DIRECTIONS ▸ Using the records below, write out only the lines from the line containing "by adding a" up to and including the line containing "color: #84cc16 ->", exactly, with no pictures.

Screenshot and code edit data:
_ _ _

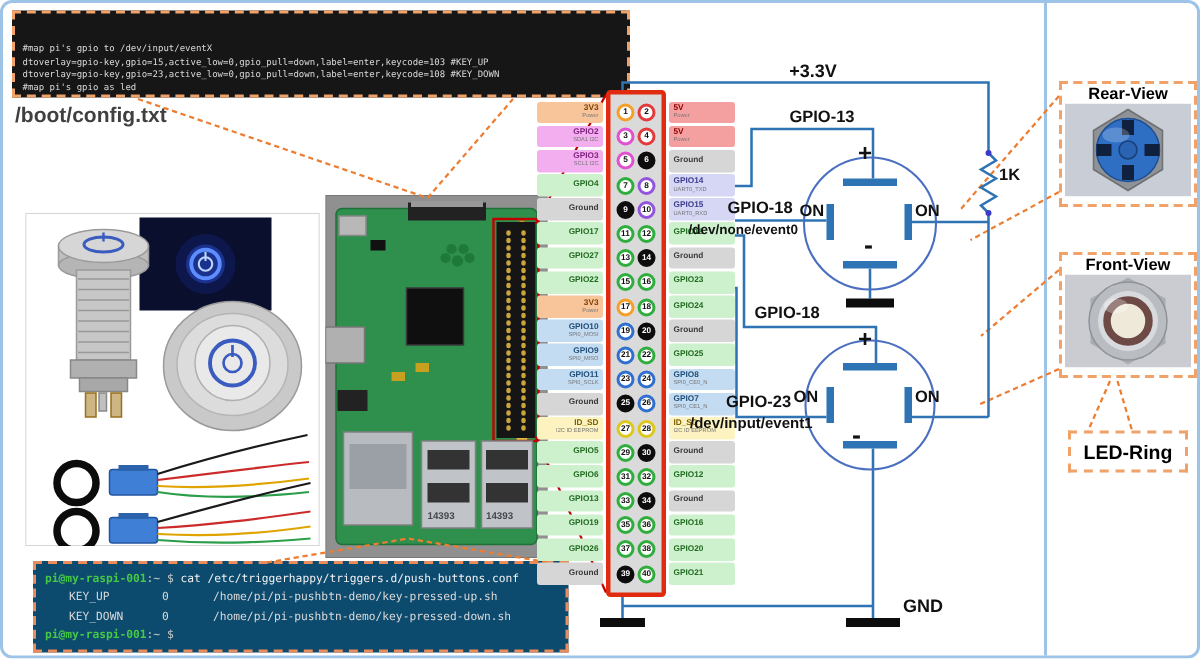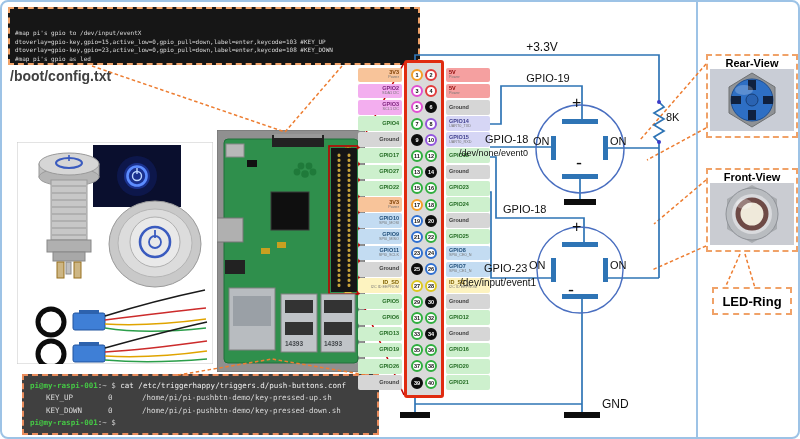"+3.3V" .slabel { font-weight: normal -> bold }
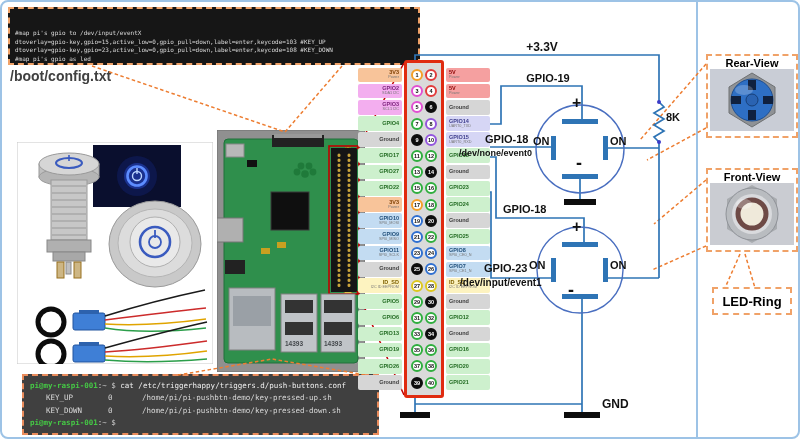"GPIO-19" div.slabel { text: GPIO-19 -> GPIO-13 }
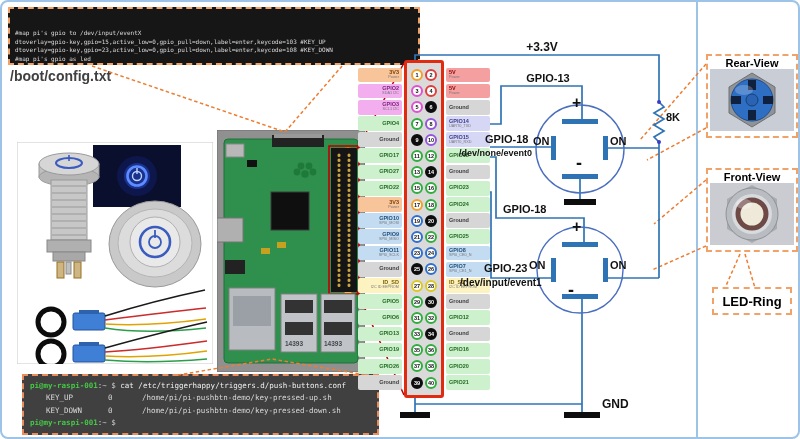"8K" div.slabel { text: 8K -> 1K }
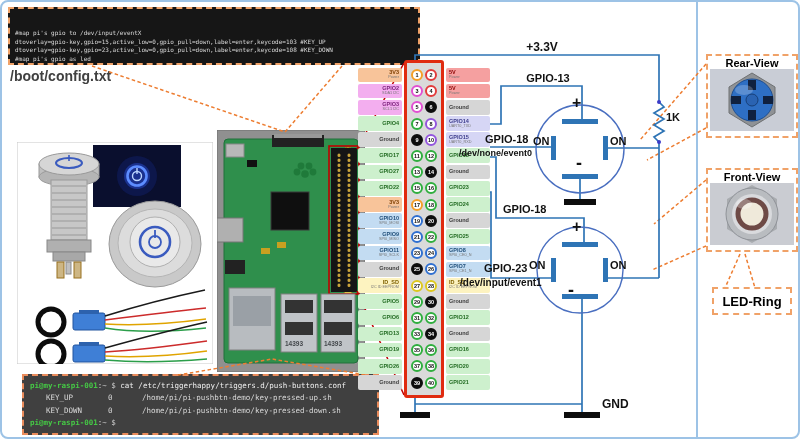"pi@my-raspi-001:~ $ cat" .term-trigger { background: #404040 -> #0c4a6e }
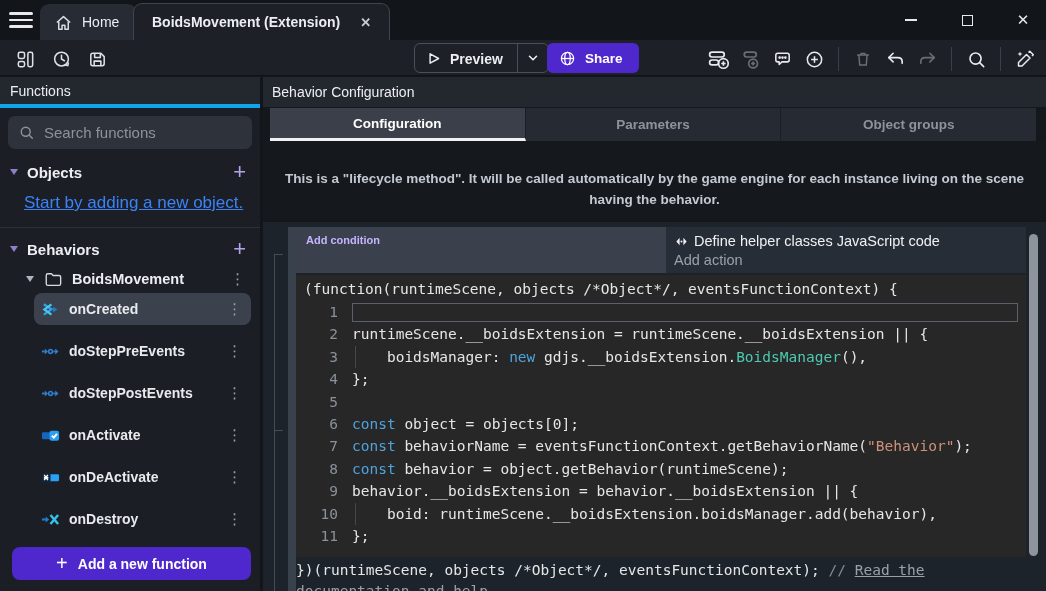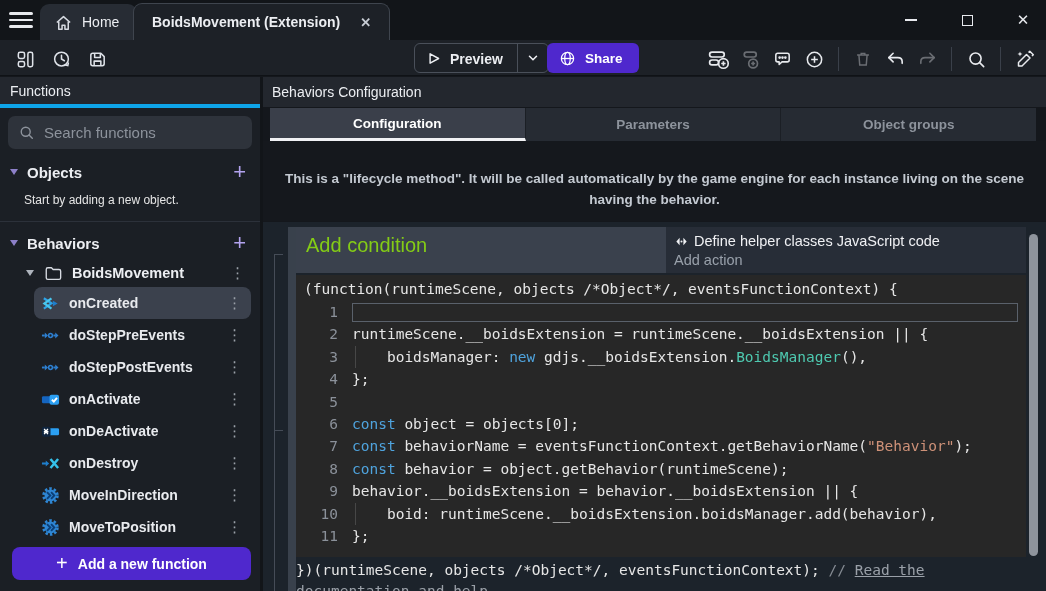"Behaviors Configuration" div.main-header { text: Behaviors -> Behavior }
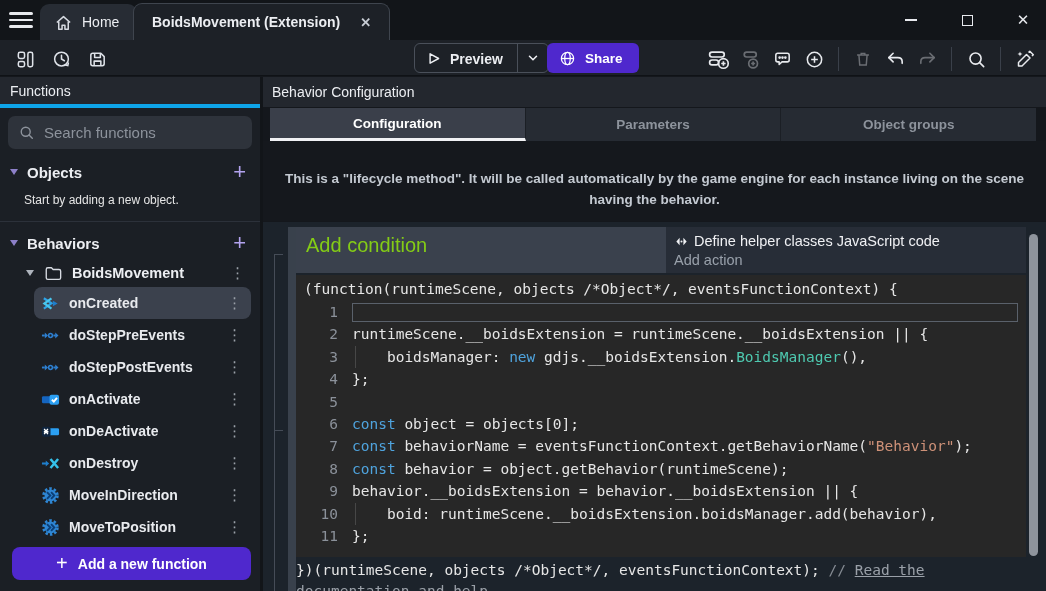"Start by adding a new" .sb-hint { color: #e5e5e5 -> #3b82f6; font-size: 12px -> 17px; text-decoration: none -> underline }
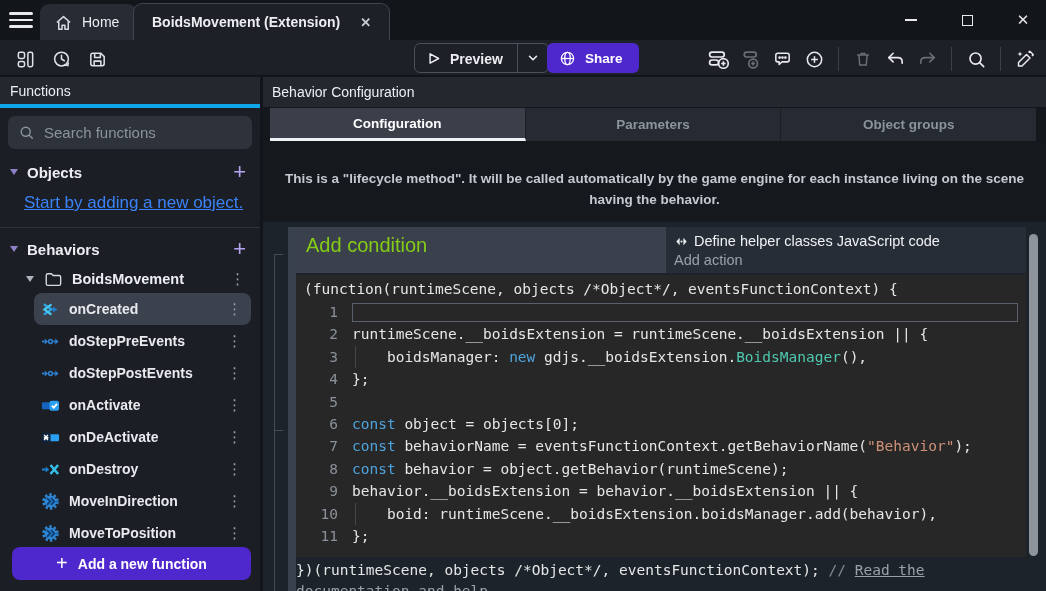"Add condition" .cond-panel .ph { color: #84cc16 -> #c4b5fd; font-size: 20px -> 11px; font-weight: none -> bold }
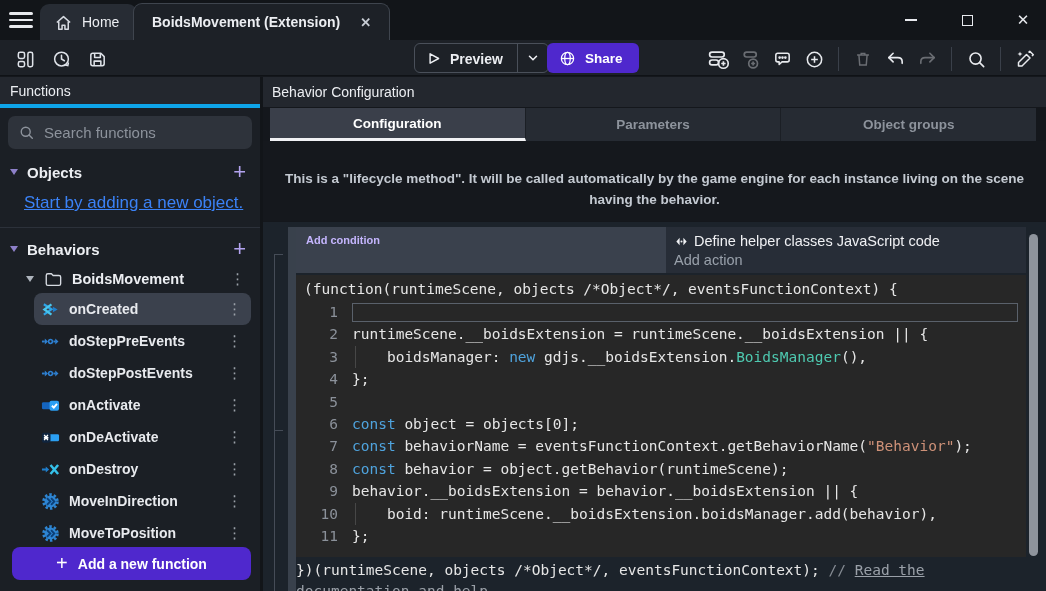"onCreated" .fn-row { margin: 0 9px 0 34px -> 0 9px 10px 34px }
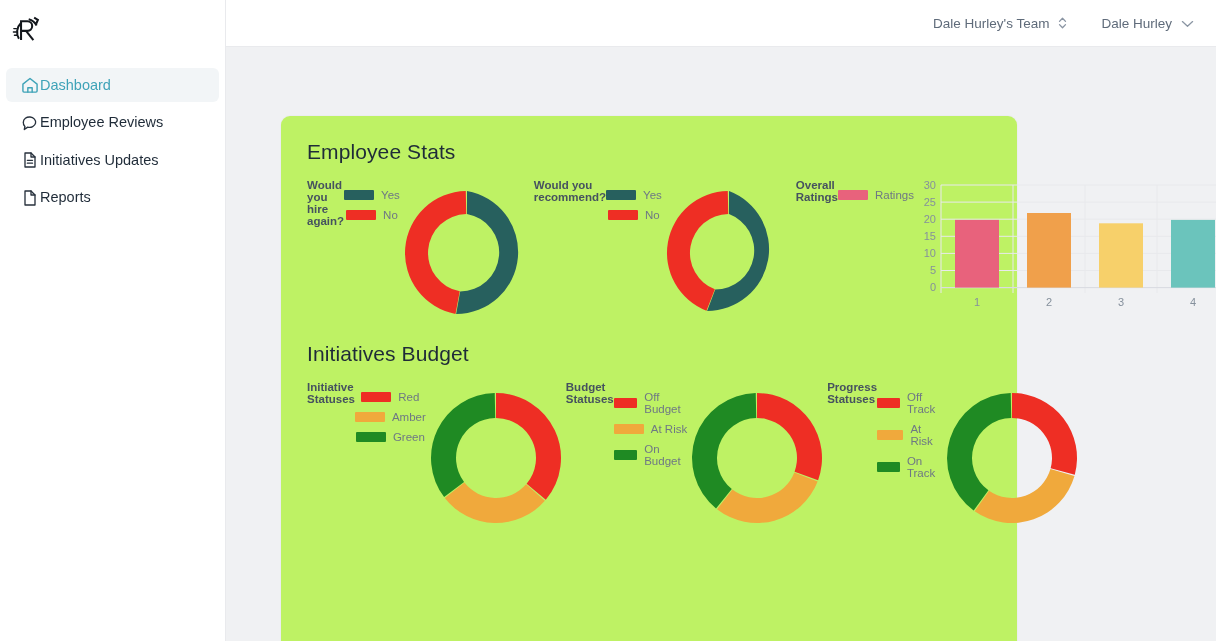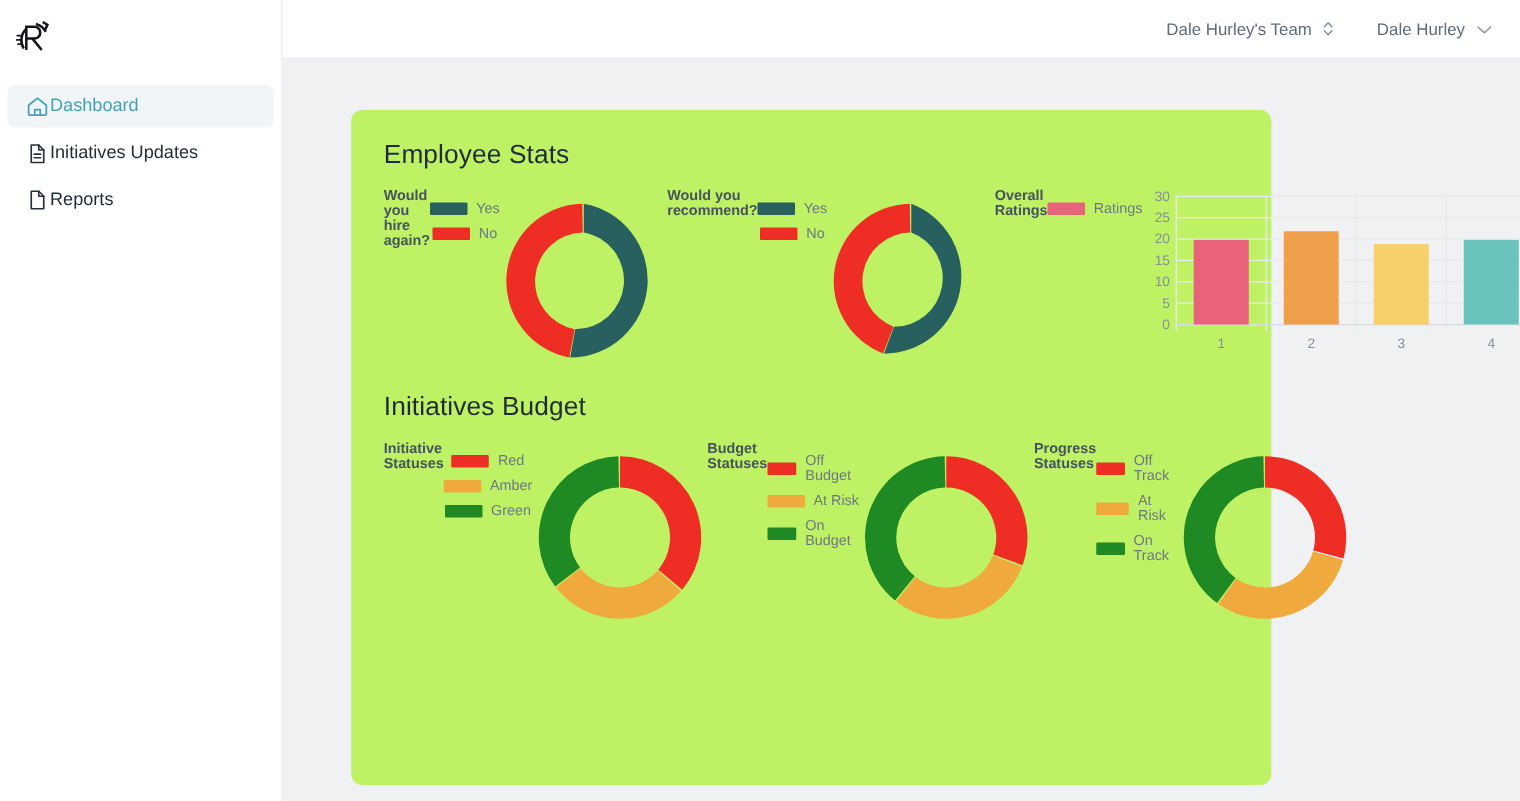"Dale Hurley's Team" .main { gap: none -> 28px }
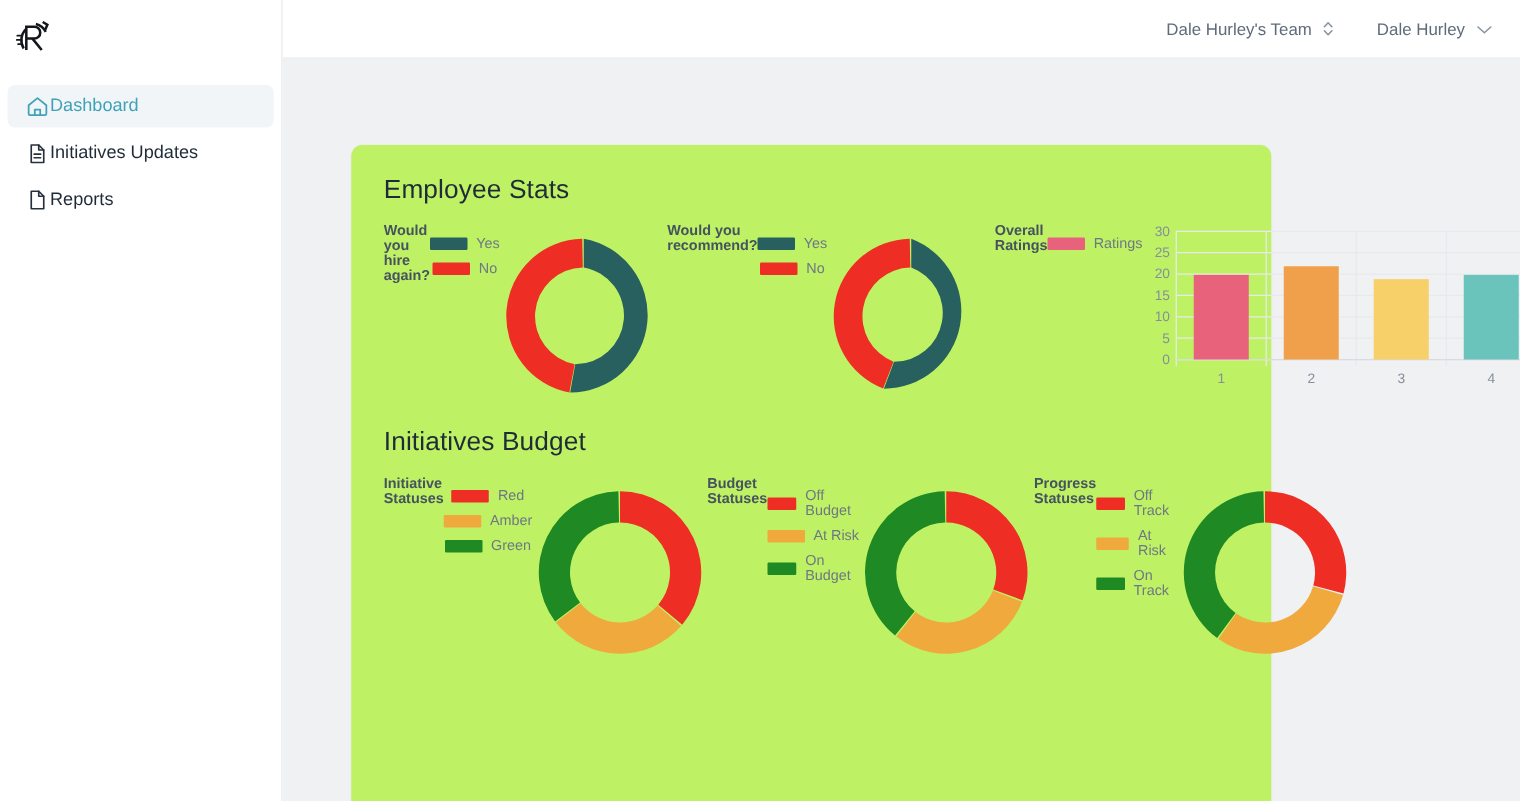"Employee Reviews" div.nav-item { html: none -> <div> <svg> <path></path> </svg> <span>Employee Reviews</span> </div> }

_ _ _

RESPONSE BELOW ▸
"Start by adding a new" .sb-hint { color: #e5e5e5 -> #3b82f6; font-size: 12px -> 17px; text-decoration: none -> underline }
"Add condition" .cond-panel .ph { color: #84cc16 -> #c4b5fd; font-size: 20px -> 11px; font-weight: none -> bold }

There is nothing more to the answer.